What this task involves: With pictures omitted, copy exactly the lines from the one containing "- 网易云音乐UWP | 无时间轴信息 | 较好 |" through the end of the records below.

--- Provided data ---

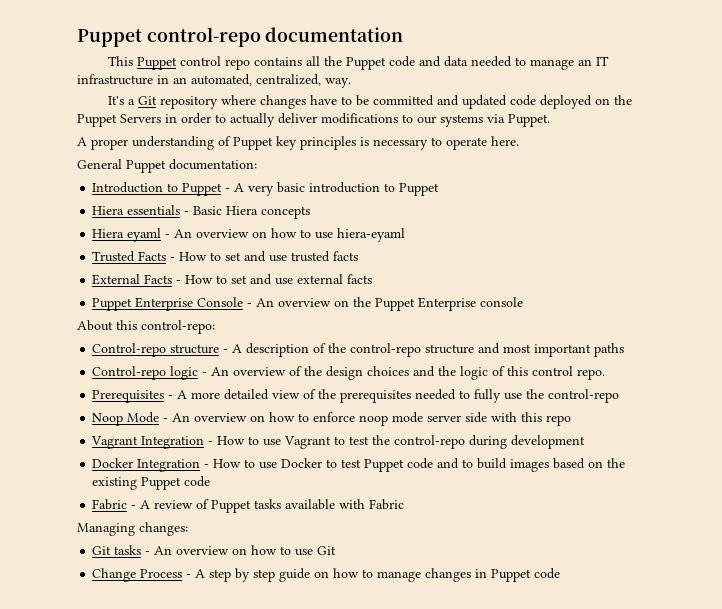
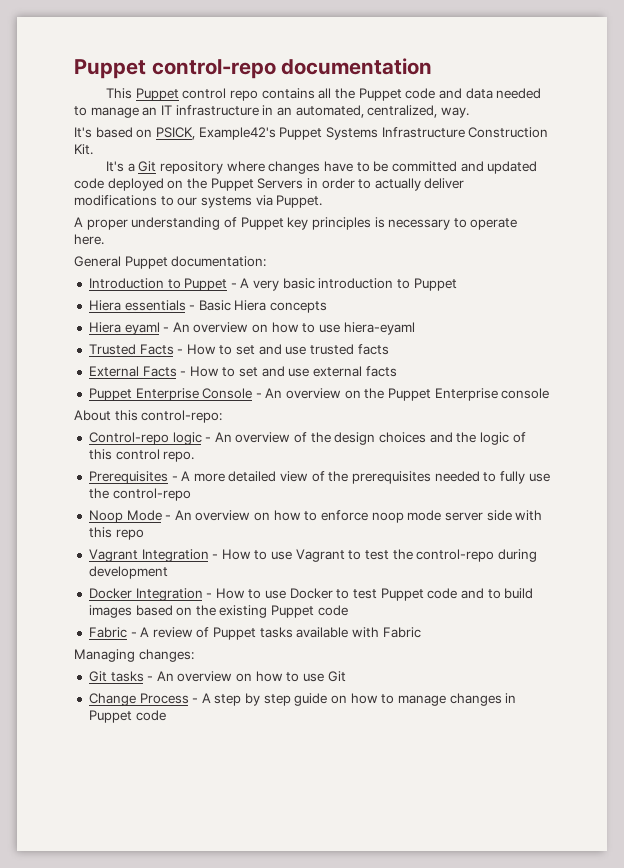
+ It's based on PSICK, Example42's Puppet Systems Infrastructure Construction Kit.
- Control-repo structure - A description of the control-repo structure and most important paths

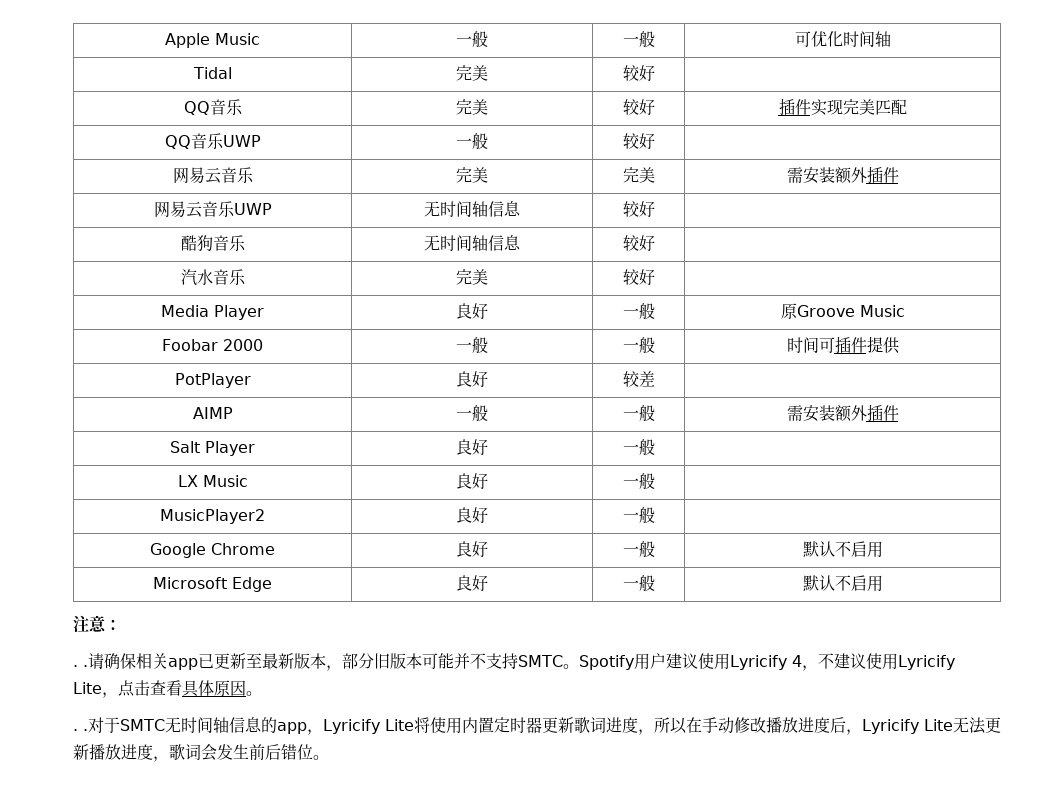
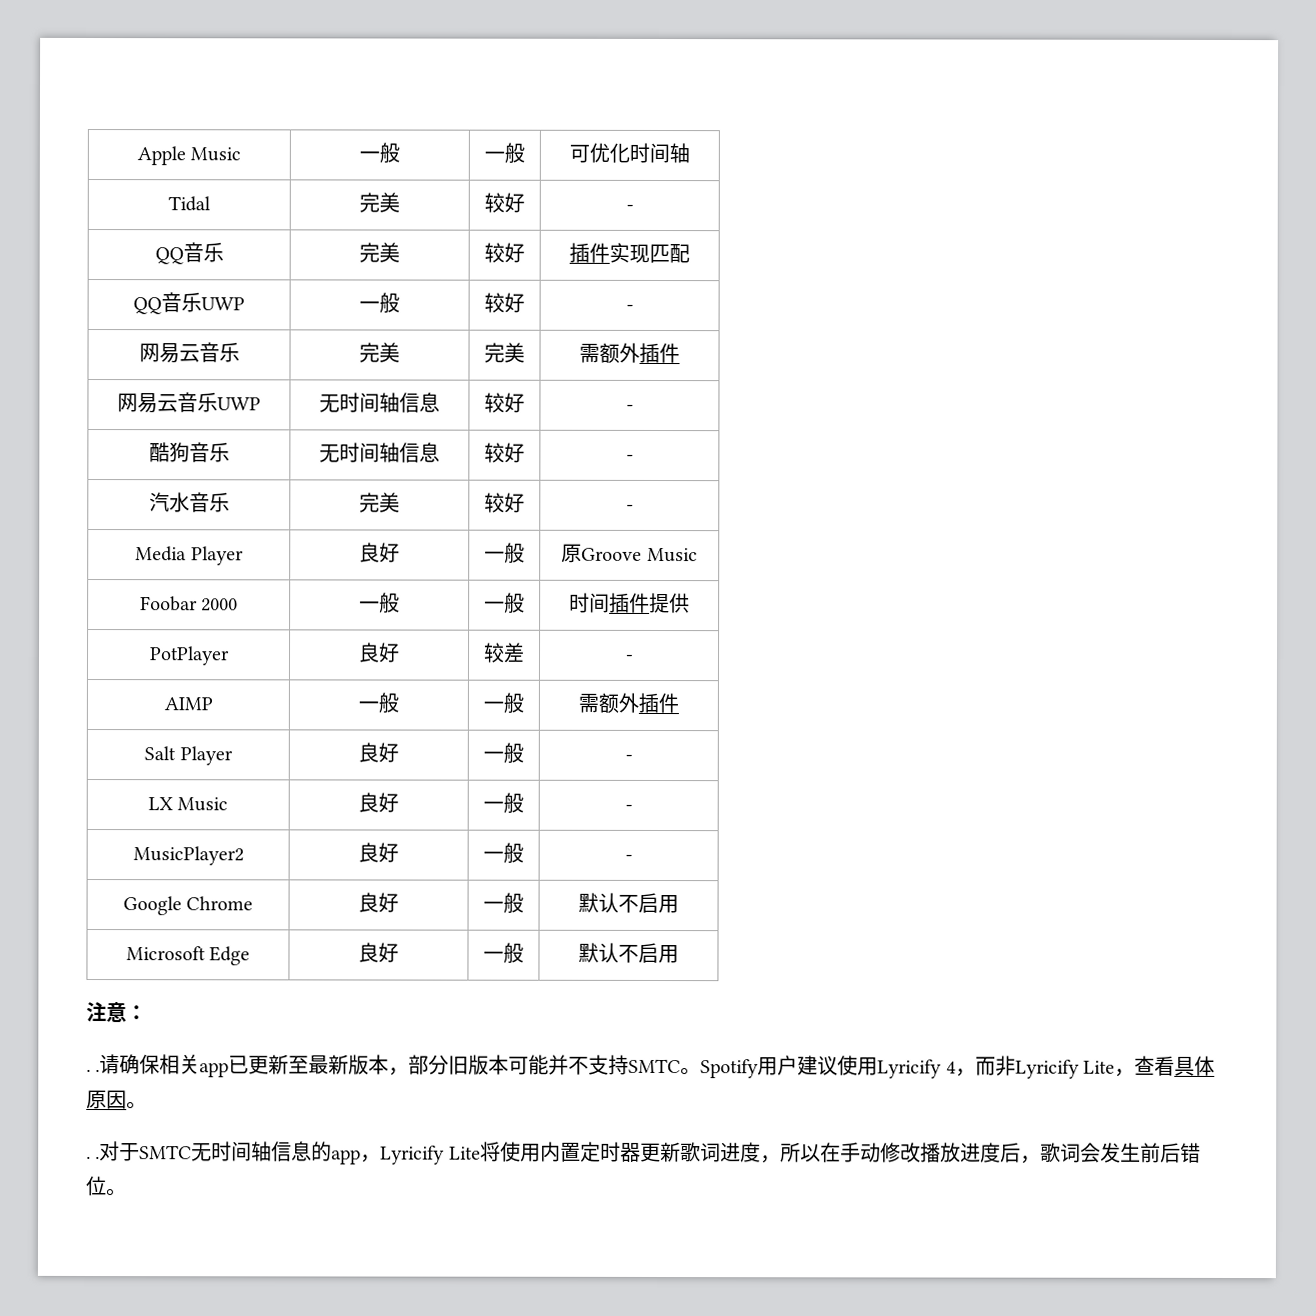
- Tidal | 完美 | 较好 |
+ Tidal | 完美 | 较好 | -
- QQ音乐 | 完美 | 较好 | 插件实现完美匹配
+ QQ音乐 | 完美 | 较好 | 插件实现匹配
- QQ音乐UWP | 一般 | 较好 |
+ QQ音乐UWP | 一般 | 较好 | -
- 网易云音乐 | 完美 | 完美 | 需安装额外插件
+ 网易云音乐 | 完美 | 完美 | 需额外插件
- 网易云音乐UWP | 无时间轴信息 | 较好 |
+ 网易云音乐UWP | 无时间轴信息 | 较好 | -
- 酷狗音乐 | 无时间轴信息 | 较好 |
+ 酷狗音乐 | 无时间轴信息 | 较好 | -
- 汽水音乐 | 完美 | 较好 |
+ 汽水音乐 | 完美 | 较好 | -
- Foobar 2000 | 一般 | 一般 | 时间可插件提供
+ Foobar 2000 | 一般 | 一般 | 时间插件提供
- PotPlayer | 良好 | 较差 |
+ PotPlayer | 良好 | 较差 | -
- AIMP | 一般 | 一般 | 需安装额外插件
+ AIMP | 一般 | 一般 | 需额外插件
- Salt Player | 良好 | 一般 |
+ Salt Player | 良好 | 一般 | -
- LX Music | 良好 | 一般 |
+ LX Music | 良好 | 一般 | -
- MusicPlayer2 | 良好 | 一般 |
+ MusicPlayer2 | 良好 | 一般 | -
- Spotify用户建议使用Lyricify 4，不建议使用Lyricify Lite，点击查看具体原因。
+ Spotify用户建议使用Lyricify 4，而非Lyricify Lite，查看具体原因。
- 对于SMTC无时间轴信息的app，Lyricify Lite将使用内置定时器更新歌词进度，所以在手动修改播放进度后，Lyricify Lite无法更新播放进度，歌词会发生前后错位。
+ 对于SMTC无时间轴信息的app，Lyricify Lite将使用内置定时器更新歌词进度，所以在手动修改播放进度后，歌词会发生前后错位。

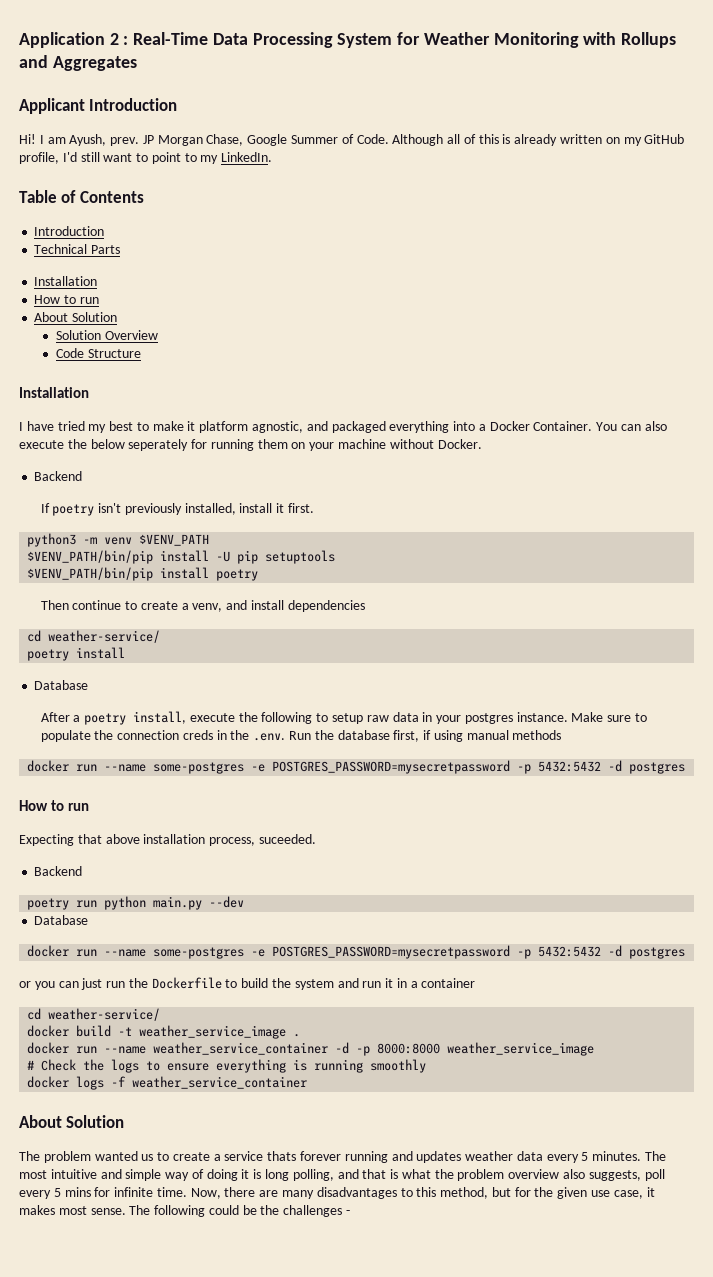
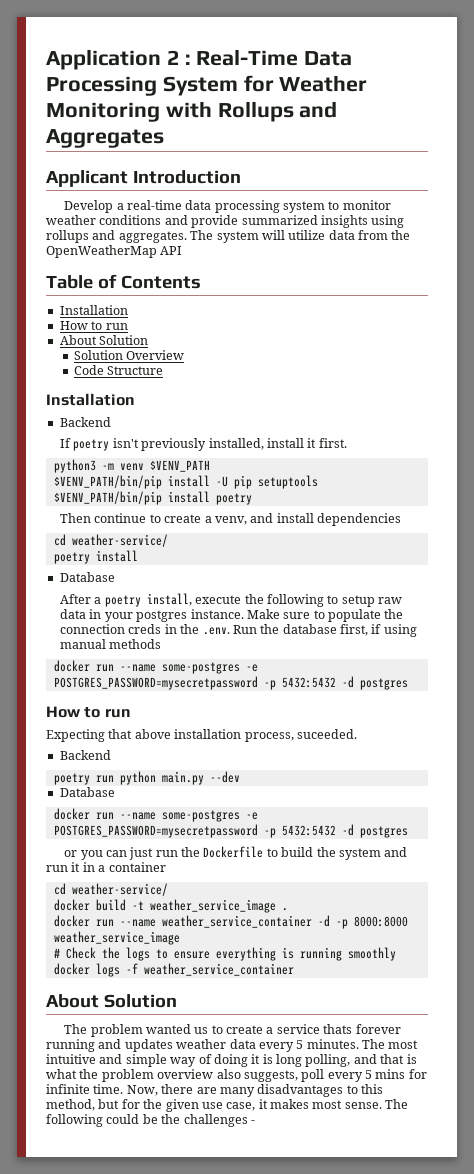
- Hi! I am Ayush, prev. JP Morgan Chase, Google Summer of Code. Although all of this is already written on my GitHub profile, I'd still want to point to my LinkedIn.
+ Develop a real-time data processing system to monitor weather conditions and provide summarized insights using rollups and aggregates. The system will utilize data from the OpenWeatherMap API
  Table of Contents
- Introduction
- Technical Parts
- I have tried my best to make it platform agnostic, and packaged everything into a Docker Container. You can also execute the below seperately for running them on your machine without Docker.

---

Finished exercise:
- 网易云音乐UWP | 无时间轴信息 | 较好 |
+ 网易云音乐UWP | 无时间轴信息 | 较好 | -
- 酷狗音乐 | 无时间轴信息 | 较好 |
+ 酷狗音乐 | 无时间轴信息 | 较好 | -
- 汽水音乐 | 完美 | 较好 |
+ 汽水音乐 | 完美 | 较好 | -
- Foobar 2000 | 一般 | 一般 | 时间可插件提供
+ Foobar 2000 | 一般 | 一般 | 时间插件提供
- PotPlayer | 良好 | 较差 |
+ PotPlayer | 良好 | 较差 | -
- AIMP | 一般 | 一般 | 需安装额外插件
+ AIMP | 一般 | 一般 | 需额外插件
- Salt Player | 良好 | 一般 |
+ Salt Player | 良好 | 一般 | -
- LX Music | 良好 | 一般 |
+ LX Music | 良好 | 一般 | -
- MusicPlayer2 | 良好 | 一般 |
+ MusicPlayer2 | 良好 | 一般 | -
- Spotify用户建议使用Lyricify 4，不建议使用Lyricify Lite，点击查看具体原因。
+ Spotify用户建议使用Lyricify 4，而非Lyricify Lite，查看具体原因。
- 对于SMTC无时间轴信息的app，Lyricify Lite将使用内置定时器更新歌词进度，所以在手动修改播放进度后，Lyricify Lite无法更新播放进度，歌词会发生前后错位。
+ 对于SMTC无时间轴信息的app，Lyricify Lite将使用内置定时器更新歌词进度，所以在手动修改播放进度后，歌词会发生前后错位。

- Hi! I am Ayush, prev. JP Morgan Chase, Google Summer of Code. Although all of this is already written on my GitHub profile, I'd still want to point to my LinkedIn.
+ Develop a real-time data processing system to monitor weather conditions and provide summarized insights using rollups and aggregates. The system will utilize data from the OpenWeatherMap API
  Table of Contents
- Introduction
- Technical Parts
- I have tried my best to make it platform agnostic, and packaged everything into a Docker Container. You can also execute the below seperately for running them on your machine without Docker.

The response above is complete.